Below are records; report the number of lines in them that include the word "splitbtn", with no other text.

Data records
——————————

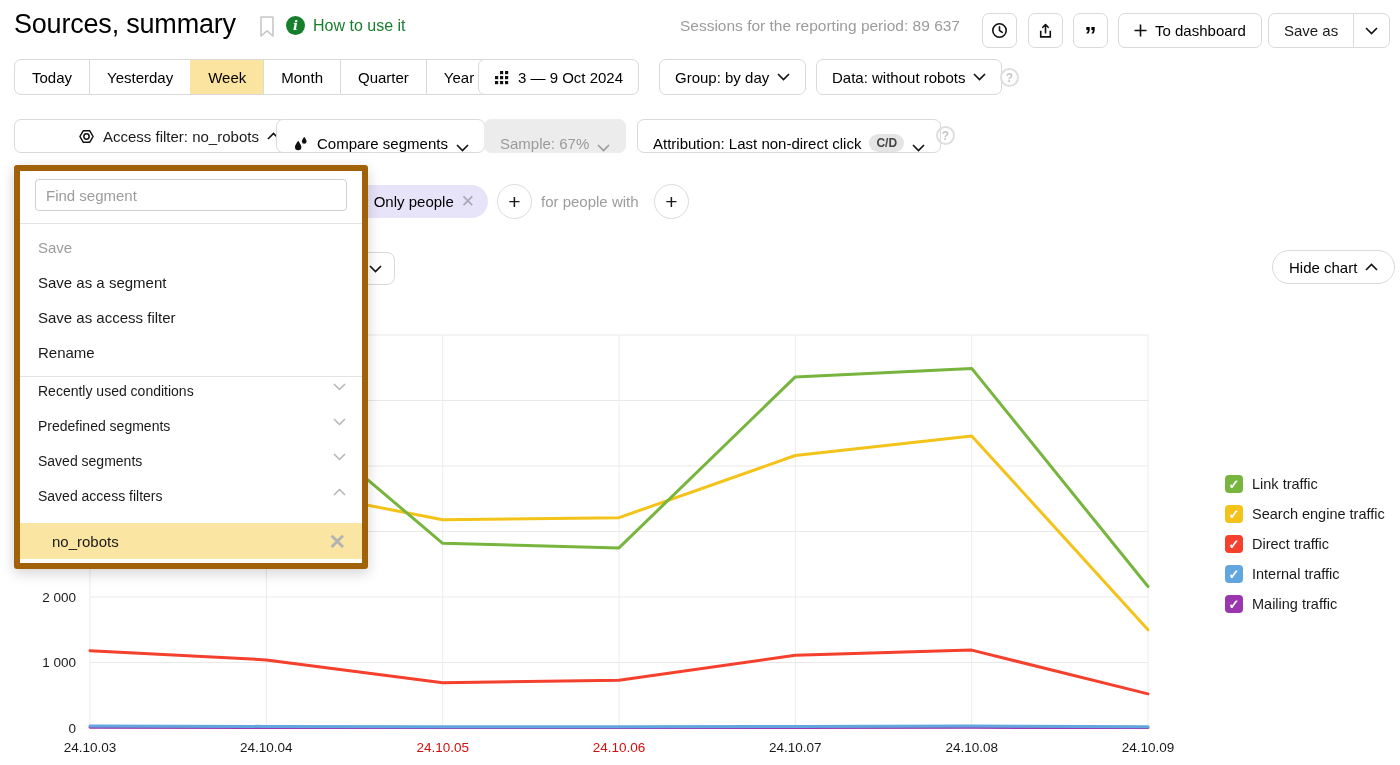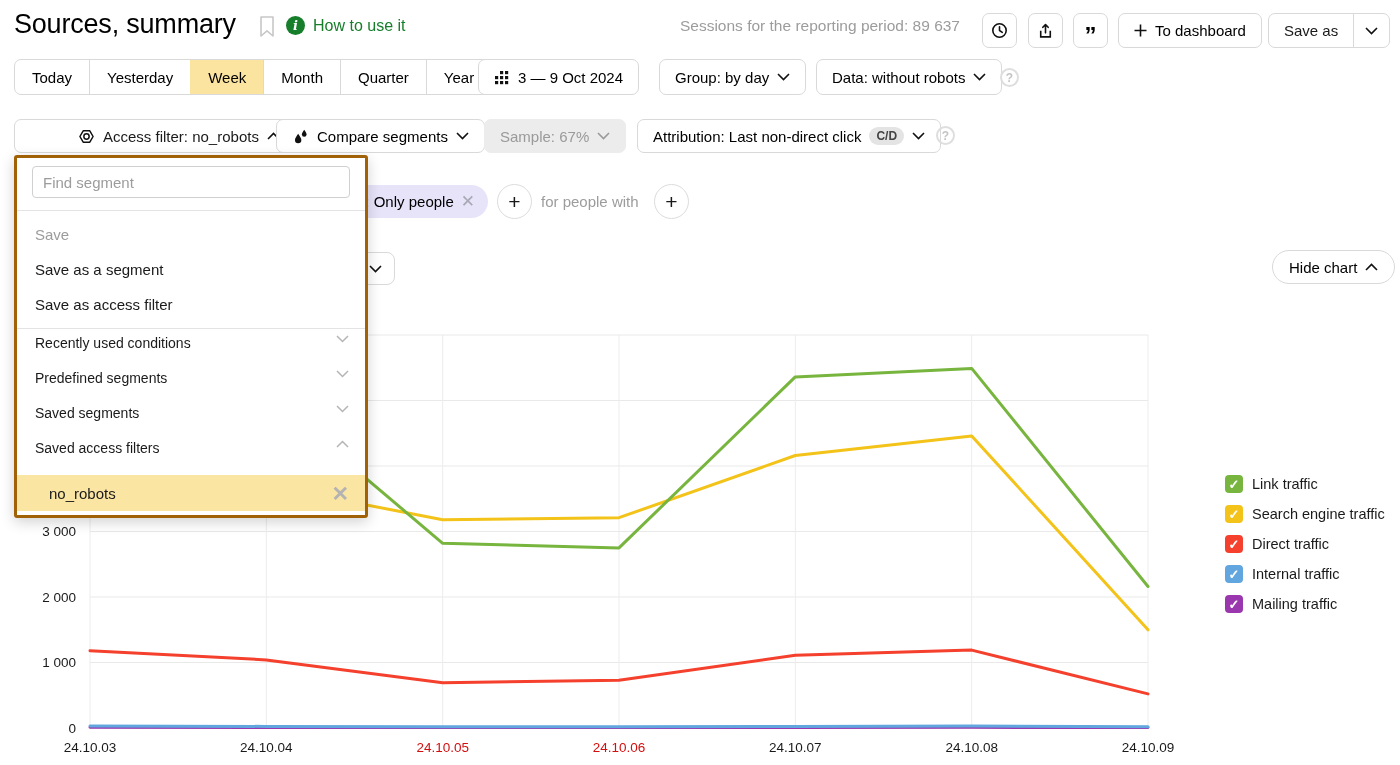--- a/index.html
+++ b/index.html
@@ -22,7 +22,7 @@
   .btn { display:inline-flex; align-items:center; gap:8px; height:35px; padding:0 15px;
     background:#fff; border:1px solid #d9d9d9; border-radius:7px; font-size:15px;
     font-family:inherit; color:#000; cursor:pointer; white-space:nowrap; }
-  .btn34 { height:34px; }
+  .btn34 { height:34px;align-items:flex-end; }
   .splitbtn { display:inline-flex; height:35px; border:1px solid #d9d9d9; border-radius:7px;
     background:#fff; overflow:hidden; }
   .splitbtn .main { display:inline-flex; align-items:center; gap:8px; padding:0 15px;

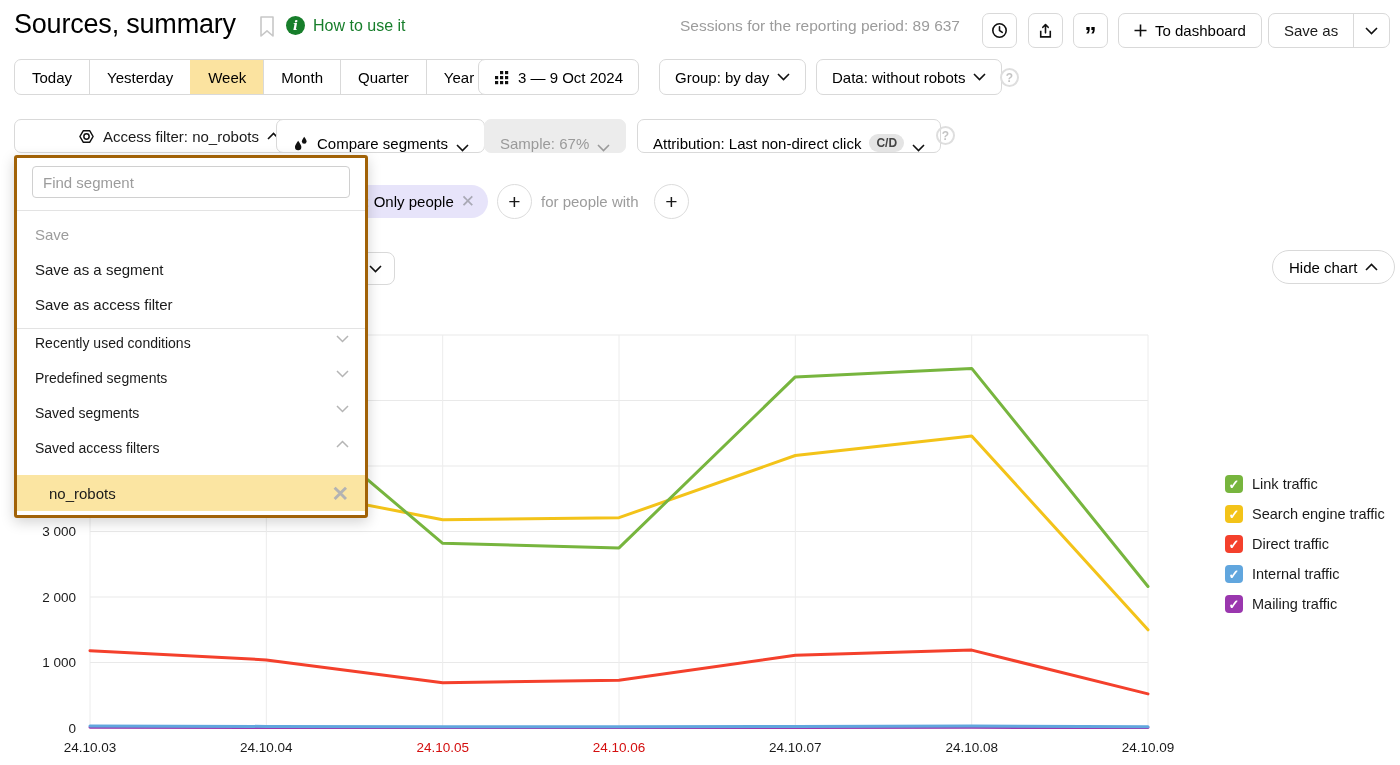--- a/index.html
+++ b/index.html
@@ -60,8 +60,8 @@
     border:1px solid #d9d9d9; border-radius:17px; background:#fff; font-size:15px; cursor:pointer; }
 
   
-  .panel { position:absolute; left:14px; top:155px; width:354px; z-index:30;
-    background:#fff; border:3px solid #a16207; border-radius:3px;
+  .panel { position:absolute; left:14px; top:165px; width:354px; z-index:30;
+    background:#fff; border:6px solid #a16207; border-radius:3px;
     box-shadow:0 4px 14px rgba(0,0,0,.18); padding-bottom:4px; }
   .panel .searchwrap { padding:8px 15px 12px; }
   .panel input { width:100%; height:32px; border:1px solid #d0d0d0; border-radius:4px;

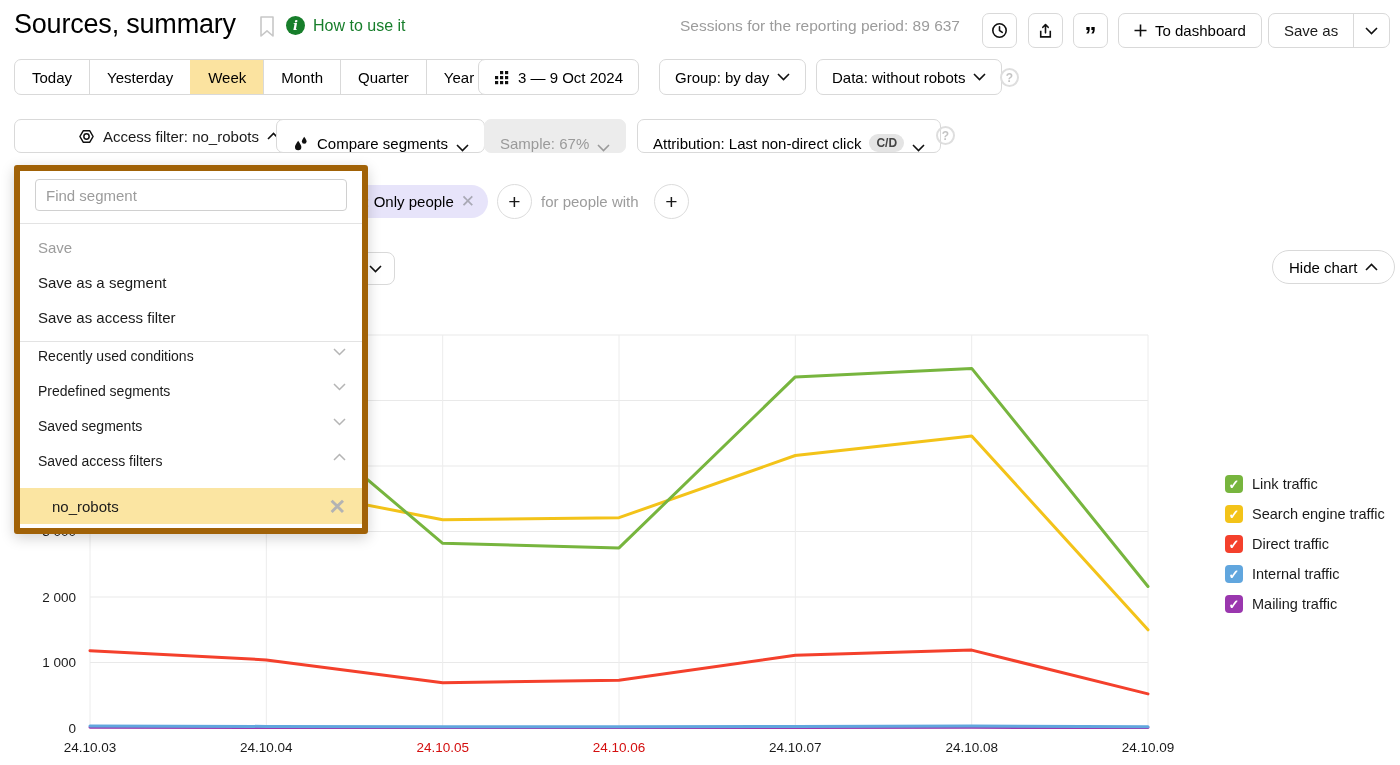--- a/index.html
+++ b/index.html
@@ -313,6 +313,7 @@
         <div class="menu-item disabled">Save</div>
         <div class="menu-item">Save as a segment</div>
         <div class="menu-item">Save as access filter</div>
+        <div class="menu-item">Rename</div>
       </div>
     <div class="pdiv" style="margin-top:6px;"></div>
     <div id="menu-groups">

——————————

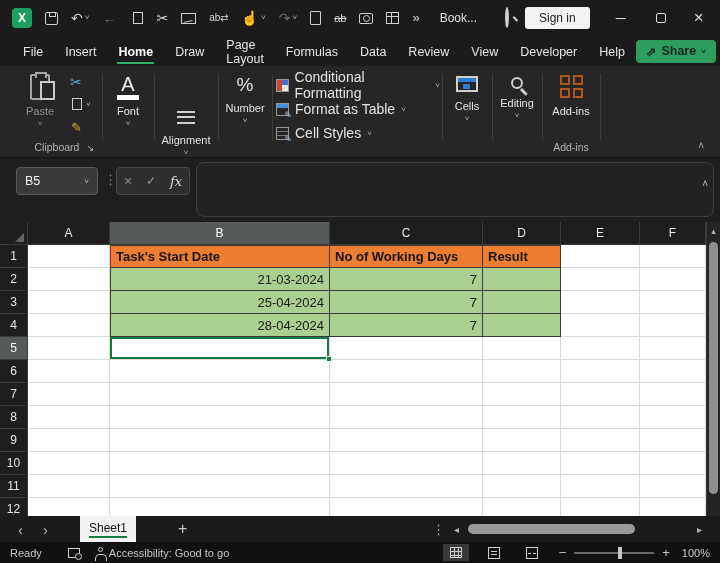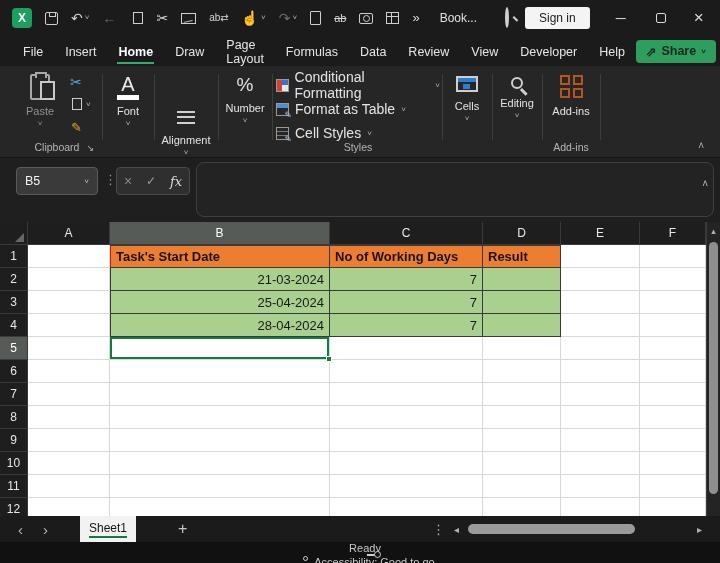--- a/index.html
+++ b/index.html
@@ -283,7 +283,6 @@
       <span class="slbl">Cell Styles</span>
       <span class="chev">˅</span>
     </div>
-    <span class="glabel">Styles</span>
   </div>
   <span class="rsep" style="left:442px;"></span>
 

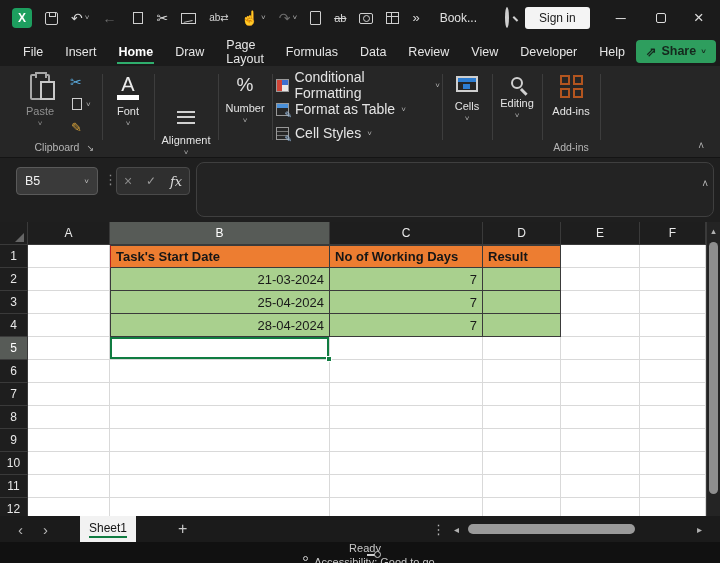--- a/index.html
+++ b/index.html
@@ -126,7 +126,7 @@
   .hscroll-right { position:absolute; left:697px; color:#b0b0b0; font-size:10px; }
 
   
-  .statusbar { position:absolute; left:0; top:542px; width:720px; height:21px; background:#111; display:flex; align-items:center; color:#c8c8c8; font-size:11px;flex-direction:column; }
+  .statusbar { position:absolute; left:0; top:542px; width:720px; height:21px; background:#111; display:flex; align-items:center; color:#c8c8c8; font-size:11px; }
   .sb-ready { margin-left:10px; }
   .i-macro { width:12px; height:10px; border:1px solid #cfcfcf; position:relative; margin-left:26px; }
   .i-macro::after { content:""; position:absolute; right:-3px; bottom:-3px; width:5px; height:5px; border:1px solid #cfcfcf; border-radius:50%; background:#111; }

——————————

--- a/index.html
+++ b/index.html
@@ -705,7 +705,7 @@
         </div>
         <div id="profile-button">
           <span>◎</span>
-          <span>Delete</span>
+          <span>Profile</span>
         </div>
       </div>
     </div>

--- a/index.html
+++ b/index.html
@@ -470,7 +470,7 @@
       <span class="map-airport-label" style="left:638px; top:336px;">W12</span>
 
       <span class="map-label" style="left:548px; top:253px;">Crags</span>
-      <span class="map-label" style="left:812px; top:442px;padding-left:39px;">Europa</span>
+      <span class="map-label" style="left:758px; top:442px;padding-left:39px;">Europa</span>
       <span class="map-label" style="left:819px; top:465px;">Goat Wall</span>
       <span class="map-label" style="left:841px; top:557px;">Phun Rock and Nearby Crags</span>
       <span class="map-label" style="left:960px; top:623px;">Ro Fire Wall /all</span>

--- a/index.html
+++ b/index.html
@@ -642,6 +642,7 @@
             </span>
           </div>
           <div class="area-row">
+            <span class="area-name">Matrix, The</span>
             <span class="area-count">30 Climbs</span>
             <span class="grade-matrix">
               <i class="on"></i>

——————————

Expected answer:
2